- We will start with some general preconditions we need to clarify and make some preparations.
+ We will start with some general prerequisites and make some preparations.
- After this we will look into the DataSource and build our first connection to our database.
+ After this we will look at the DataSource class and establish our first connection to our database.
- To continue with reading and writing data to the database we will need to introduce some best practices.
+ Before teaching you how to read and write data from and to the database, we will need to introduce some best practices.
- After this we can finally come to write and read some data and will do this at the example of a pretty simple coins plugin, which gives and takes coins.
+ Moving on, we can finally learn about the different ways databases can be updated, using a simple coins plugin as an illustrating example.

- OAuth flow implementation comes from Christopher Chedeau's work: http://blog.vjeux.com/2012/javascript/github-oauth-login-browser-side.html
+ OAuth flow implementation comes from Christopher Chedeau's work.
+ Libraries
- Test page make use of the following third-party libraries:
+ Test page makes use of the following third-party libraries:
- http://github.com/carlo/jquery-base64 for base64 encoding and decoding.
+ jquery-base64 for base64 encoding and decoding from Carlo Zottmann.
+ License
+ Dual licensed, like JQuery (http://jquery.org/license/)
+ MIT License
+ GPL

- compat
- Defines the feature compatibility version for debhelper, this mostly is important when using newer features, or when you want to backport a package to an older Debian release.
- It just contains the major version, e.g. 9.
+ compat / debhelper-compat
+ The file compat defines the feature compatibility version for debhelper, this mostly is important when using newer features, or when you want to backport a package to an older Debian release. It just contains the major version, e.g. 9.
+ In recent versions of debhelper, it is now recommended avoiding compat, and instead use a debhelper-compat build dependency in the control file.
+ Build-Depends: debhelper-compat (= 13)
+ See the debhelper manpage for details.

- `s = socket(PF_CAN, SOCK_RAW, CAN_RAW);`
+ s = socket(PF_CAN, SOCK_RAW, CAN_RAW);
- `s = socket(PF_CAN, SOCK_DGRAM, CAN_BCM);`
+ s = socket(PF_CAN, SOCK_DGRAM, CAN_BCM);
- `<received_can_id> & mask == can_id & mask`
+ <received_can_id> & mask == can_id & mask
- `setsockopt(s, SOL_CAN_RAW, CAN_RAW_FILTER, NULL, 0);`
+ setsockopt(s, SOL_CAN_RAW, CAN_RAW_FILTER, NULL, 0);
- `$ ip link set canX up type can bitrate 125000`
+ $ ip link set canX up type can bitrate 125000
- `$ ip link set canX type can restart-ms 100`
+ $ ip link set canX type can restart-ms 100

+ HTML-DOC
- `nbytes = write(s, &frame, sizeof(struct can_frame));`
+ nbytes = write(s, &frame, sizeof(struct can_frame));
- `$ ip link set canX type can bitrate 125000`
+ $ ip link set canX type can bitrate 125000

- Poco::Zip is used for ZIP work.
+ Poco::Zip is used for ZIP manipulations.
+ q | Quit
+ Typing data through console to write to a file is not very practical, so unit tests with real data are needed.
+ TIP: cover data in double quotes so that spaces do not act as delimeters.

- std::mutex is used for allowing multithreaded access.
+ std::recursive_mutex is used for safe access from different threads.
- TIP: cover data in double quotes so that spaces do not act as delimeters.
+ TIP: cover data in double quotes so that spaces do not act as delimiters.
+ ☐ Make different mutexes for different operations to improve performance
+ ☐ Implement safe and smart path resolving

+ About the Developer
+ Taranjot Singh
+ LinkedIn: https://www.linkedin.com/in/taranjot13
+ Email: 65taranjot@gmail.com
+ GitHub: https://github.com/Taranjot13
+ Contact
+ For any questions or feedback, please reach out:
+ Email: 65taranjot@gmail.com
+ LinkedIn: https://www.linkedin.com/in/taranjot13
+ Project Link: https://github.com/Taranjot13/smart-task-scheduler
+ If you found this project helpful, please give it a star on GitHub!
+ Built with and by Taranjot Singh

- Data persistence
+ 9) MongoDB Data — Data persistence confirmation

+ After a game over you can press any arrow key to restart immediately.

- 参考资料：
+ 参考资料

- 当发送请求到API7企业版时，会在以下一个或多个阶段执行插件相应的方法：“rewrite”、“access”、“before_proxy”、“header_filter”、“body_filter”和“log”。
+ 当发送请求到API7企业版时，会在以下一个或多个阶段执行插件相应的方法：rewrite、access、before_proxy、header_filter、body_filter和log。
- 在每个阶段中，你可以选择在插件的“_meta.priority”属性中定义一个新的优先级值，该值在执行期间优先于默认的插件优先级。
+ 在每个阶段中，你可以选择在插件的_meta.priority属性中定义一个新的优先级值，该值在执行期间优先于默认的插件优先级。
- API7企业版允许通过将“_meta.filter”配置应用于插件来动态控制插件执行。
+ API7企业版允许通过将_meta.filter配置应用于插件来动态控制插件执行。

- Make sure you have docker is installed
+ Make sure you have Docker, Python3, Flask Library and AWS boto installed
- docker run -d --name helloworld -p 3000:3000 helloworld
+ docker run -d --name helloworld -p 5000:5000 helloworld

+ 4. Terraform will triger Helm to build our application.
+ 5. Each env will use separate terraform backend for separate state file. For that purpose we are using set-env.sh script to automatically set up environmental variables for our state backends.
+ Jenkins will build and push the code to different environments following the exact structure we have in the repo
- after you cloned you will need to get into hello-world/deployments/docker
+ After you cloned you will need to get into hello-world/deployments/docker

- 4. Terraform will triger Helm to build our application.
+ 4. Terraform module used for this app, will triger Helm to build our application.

——————————

Problem:
An exact repeat of all the records is required.

Task output:
- We will start with some general preconditions we need to clarify and make some preparations.
+ We will start with some general prerequisites and make some preparations.
- After this we will look into the DataSource and build our first connection to our database.
+ After this we will look at the DataSource class and establish our first connection to our database.
- To continue with reading and writing data to the database we will need to introduce some best practices.
+ Before teaching you how to read and write data from and to the database, we will need to introduce some best practices.
- After this we can finally come to write and read some data and will do this at the example of a pretty simple coins plugin, which gives and takes coins.
+ Moving on, we can finally learn about the different ways databases can be updated, using a simple coins plugin as an illustrating example.

- OAuth flow implementation comes from Christopher Chedeau's work: http://blog.vjeux.com/2012/javascript/github-oauth-login-browser-side.html
+ OAuth flow implementation comes from Christopher Chedeau's work.
+ Libraries
- Test page make use of the following third-party libraries:
+ Test page makes use of the following third-party libraries:
- http://github.com/carlo/jquery-base64 for base64 encoding and decoding.
+ jquery-base64 for base64 encoding and decoding from Carlo Zottmann.
+ License
+ Dual licensed, like JQuery (http://jquery.org/license/)
+ MIT License
+ GPL

- compat
- Defines the feature compatibility version for debhelper, this mostly is important when using newer features, or when you want to backport a package to an older Debian release.
- It just contains the major version, e.g. 9.
+ compat / debhelper-compat
+ The file compat defines the feature compatibility version for debhelper, this mostly is important when using newer features, or when you want to backport a package to an older Debian release. It just contains the major version, e.g. 9.
+ In recent versions of debhelper, it is now recommended avoiding compat, and instead use a debhelper-compat build dependency in the control file.
+ Build-Depends: debhelper-compat (= 13)
+ See the debhelper manpage for details.

- `s = socket(PF_CAN, SOCK_RAW, CAN_RAW);`
+ s = socket(PF_CAN, SOCK_RAW, CAN_RAW);
- `s = socket(PF_CAN, SOCK_DGRAM, CAN_BCM);`
+ s = socket(PF_CAN, SOCK_DGRAM, CAN_BCM);
- `<received_can_id> & mask == can_id & mask`
+ <received_can_id> & mask == can_id & mask
- `setsockopt(s, SOL_CAN_RAW, CAN_RAW_FILTER, NULL, 0);`
+ setsockopt(s, SOL_CAN_RAW, CAN_RAW_FILTER, NULL, 0);
- `$ ip link set canX up type can bitrate 125000`
+ $ ip link set canX up type can bitrate 125000
- `$ ip link set canX type can restart-ms 100`
+ $ ip link set canX type can restart-ms 100

+ HTML-DOC
- `nbytes = write(s, &frame, sizeof(struct can_frame));`
+ nbytes = write(s, &frame, sizeof(struct can_frame));
- `$ ip link set canX type can bitrate 125000`
+ $ ip link set canX type can bitrate 125000

- Poco::Zip is used for ZIP work.
+ Poco::Zip is used for ZIP manipulations.
+ q | Quit
+ Typing data through console to write to a file is not very practical, so unit tests with real data are needed.
+ TIP: cover data in double quotes so that spaces do not act as delimeters.

- std::mutex is used for allowing multithreaded access.
+ std::recursive_mutex is used for safe access from different threads.
- TIP: cover data in double quotes so that spaces do not act as delimeters.
+ TIP: cover data in double quotes so that spaces do not act as delimiters.
+ ☐ Make different mutexes for different operations to improve performance
+ ☐ Implement safe and smart path resolving

+ About the Developer
+ Taranjot Singh
+ LinkedIn: https://www.linkedin.com/in/taranjot13
+ Email: 65taranjot@gmail.com
+ GitHub: https://github.com/Taranjot13
+ Contact
+ For any questions or feedback, please reach out:
+ Email: 65taranjot@gmail.com
+ LinkedIn: https://www.linkedin.com/in/taranjot13
+ Project Link: https://github.com/Taranjot13/smart-task-scheduler
+ If you found this project helpful, please give it a star on GitHub!
+ Built with and by Taranjot Singh

- Data persistence
+ 9) MongoDB Data — Data persistence confirmation

+ After a game over you can press any arrow key to restart immediately.

- 参考资料：
+ 参考资料

- 当发送请求到API7企业版时，会在以下一个或多个阶段执行插件相应的方法：“rewrite”、“access”、“before_proxy”、“header_filter”、“body_filter”和“log”。
+ 当发送请求到API7企业版时，会在以下一个或多个阶段执行插件相应的方法：rewrite、access、before_proxy、header_filter、body_filter和log。
- 在每个阶段中，你可以选择在插件的“_meta.priority”属性中定义一个新的优先级值，该值在执行期间优先于默认的插件优先级。
+ 在每个阶段中，你可以选择在插件的_meta.priority属性中定义一个新的优先级值，该值在执行期间优先于默认的插件优先级。
- API7企业版允许通过将“_meta.filter”配置应用于插件来动态控制插件执行。
+ API7企业版允许通过将_meta.filter配置应用于插件来动态控制插件执行。

- Make sure you have docker is installed
+ Make sure you have Docker, Python3, Flask Library and AWS boto installed
- docker run -d --name helloworld -p 3000:3000 helloworld
+ docker run -d --name helloworld -p 5000:5000 helloworld

+ 4. Terraform will triger Helm to build our application.
+ 5. Each env will use separate terraform backend for separate state file. For that purpose we are using set-env.sh script to automatically set up environmental variables for our state backends.
+ Jenkins will build and push the code to different environments following the exact structure we have in the repo
- after you cloned you will need to get into hello-world/deployments/docker
+ After you cloned you will need to get into hello-world/deployments/docker

- 4. Terraform will triger Helm to build our application.
+ 4. Terraform module used for this app, will triger Helm to build our application.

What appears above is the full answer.